■ **Work to complete**:
Each entry below must be written out exactly, with pictures left out.

■ **Data for processing**:
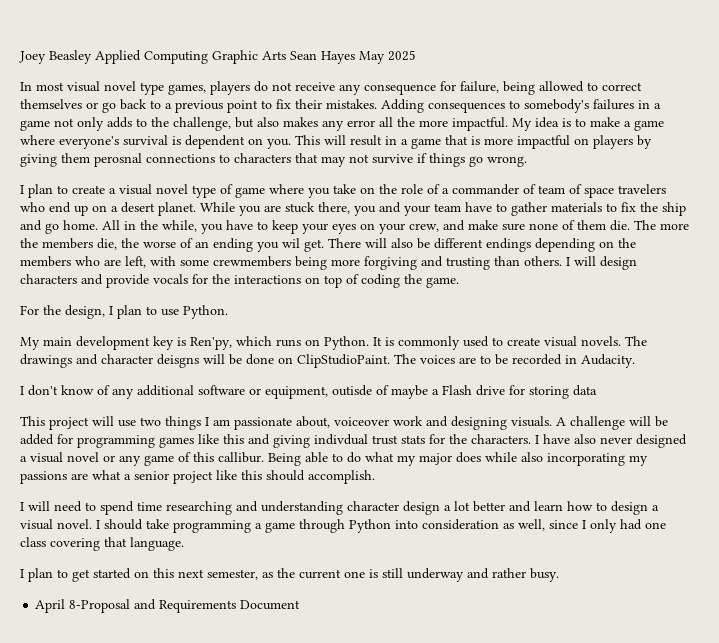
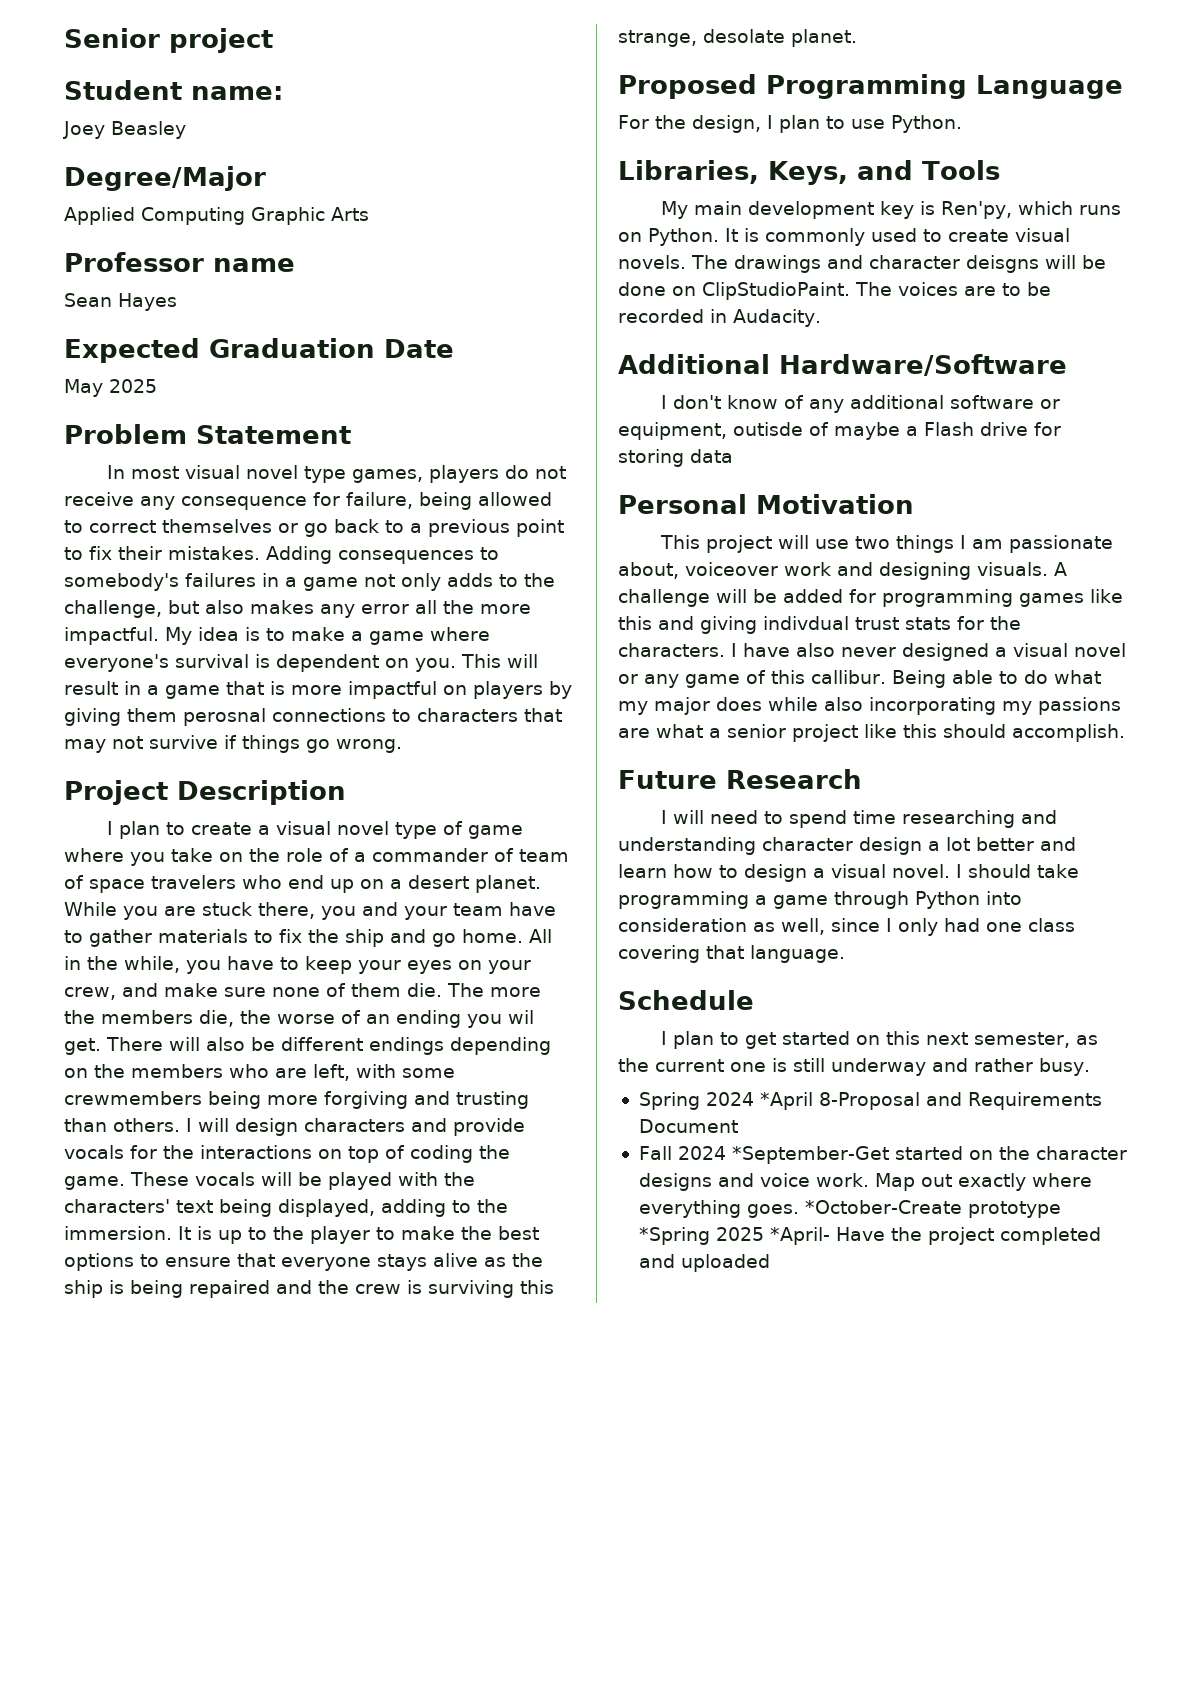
+ Senior project
+ Student name:
- Joey Beasley Applied Computing Graphic Arts Sean Hayes May 2025
+ Joey Beasley
+ Degree/Major
+ Applied Computing Graphic Arts
+ Professor name
+ Sean Hayes
+ Expected Graduation Date
+ May 2025
+ Problem Statement
+ Project Description
+ These vocals will be played with the characters' text being displayed, adding to the immersion. It is up to the player to make the best options to ensure that everyone stays alive as the ship is being repaired and the crew is surviving this strange, desolate planet.
+ Proposed Programming Language
+ Libraries, Keys, and Tools
+ Additional Hardware/Software
+ Personal Motivation
+ Future Research
+ Schedule
- April 8-Proposal and Requirements Document
+ Spring 2024 *April 8-Proposal and Requirements Document
+ Fall 2024 *September-Get started on the character designs and voice work. Map out exactly where everything goes. *October-Create prototype *Spring 2025 *April- Have the project completed and uploaded

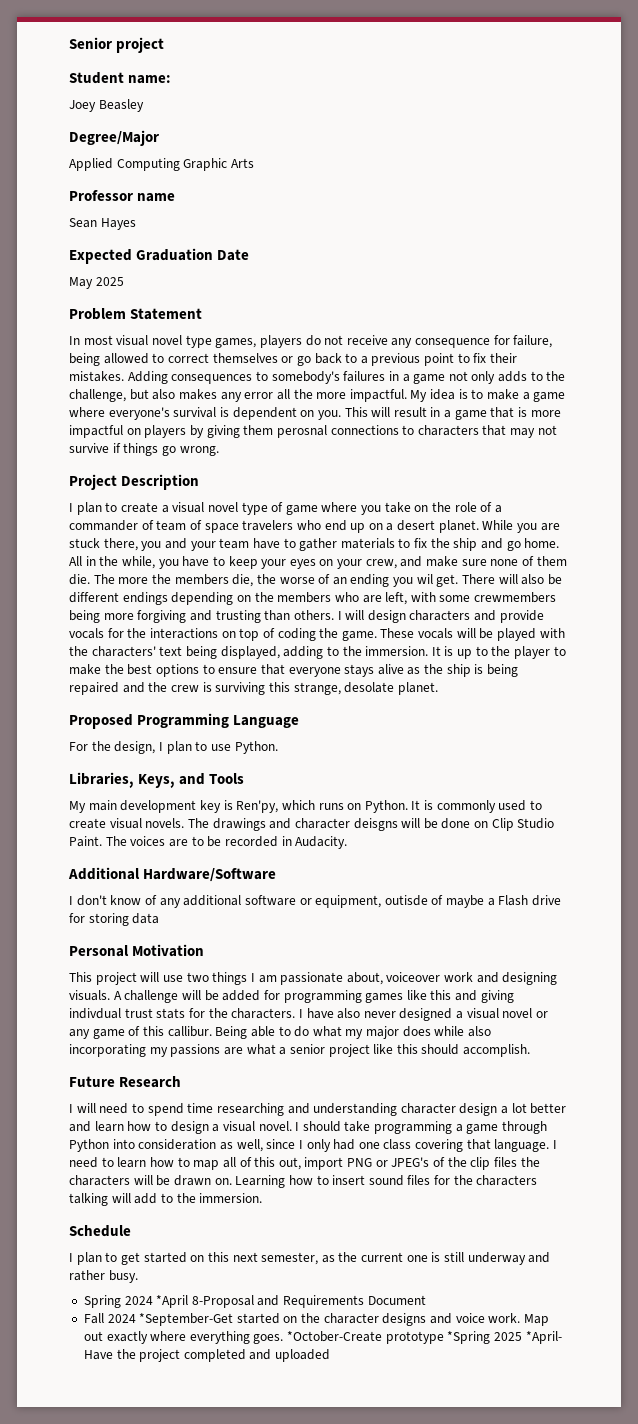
- The drawings and character deisgns will be done on ClipStudioPaint.
+ The drawings and character deisgns will be done on Clip Studio Paint.
+ I need to learn how to map all of this out, import PNG or JPEG's of the clip files the characters will be drawn on. Learning how to insert sound files for the characters talking will add to the immersion.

■ **Answer for this exercise**:
+ Senior project
+ Student name:
- Joey Beasley Applied Computing Graphic Arts Sean Hayes May 2025
+ Joey Beasley
+ Degree/Major
+ Applied Computing Graphic Arts
+ Professor name
+ Sean Hayes
+ Expected Graduation Date
+ May 2025
+ Problem Statement
+ Project Description
+ These vocals will be played with the characters' text being displayed, adding to the immersion. It is up to the player to make the best options to ensure that everyone stays alive as the ship is being repaired and the crew is surviving this strange, desolate planet.
+ Proposed Programming Language
+ Libraries, Keys, and Tools
+ Additional Hardware/Software
+ Personal Motivation
+ Future Research
+ Schedule
- April 8-Proposal and Requirements Document
+ Spring 2024 *April 8-Proposal and Requirements Document
+ Fall 2024 *September-Get started on the character designs and voice work. Map out exactly where everything goes. *October-Create prototype *Spring 2025 *April- Have the project completed and uploaded

- The drawings and character deisgns will be done on ClipStudioPaint.
+ The drawings and character deisgns will be done on Clip Studio Paint.
+ I need to learn how to map all of this out, import PNG or JPEG's of the clip files the characters will be drawn on. Learning how to insert sound files for the characters talking will add to the immersion.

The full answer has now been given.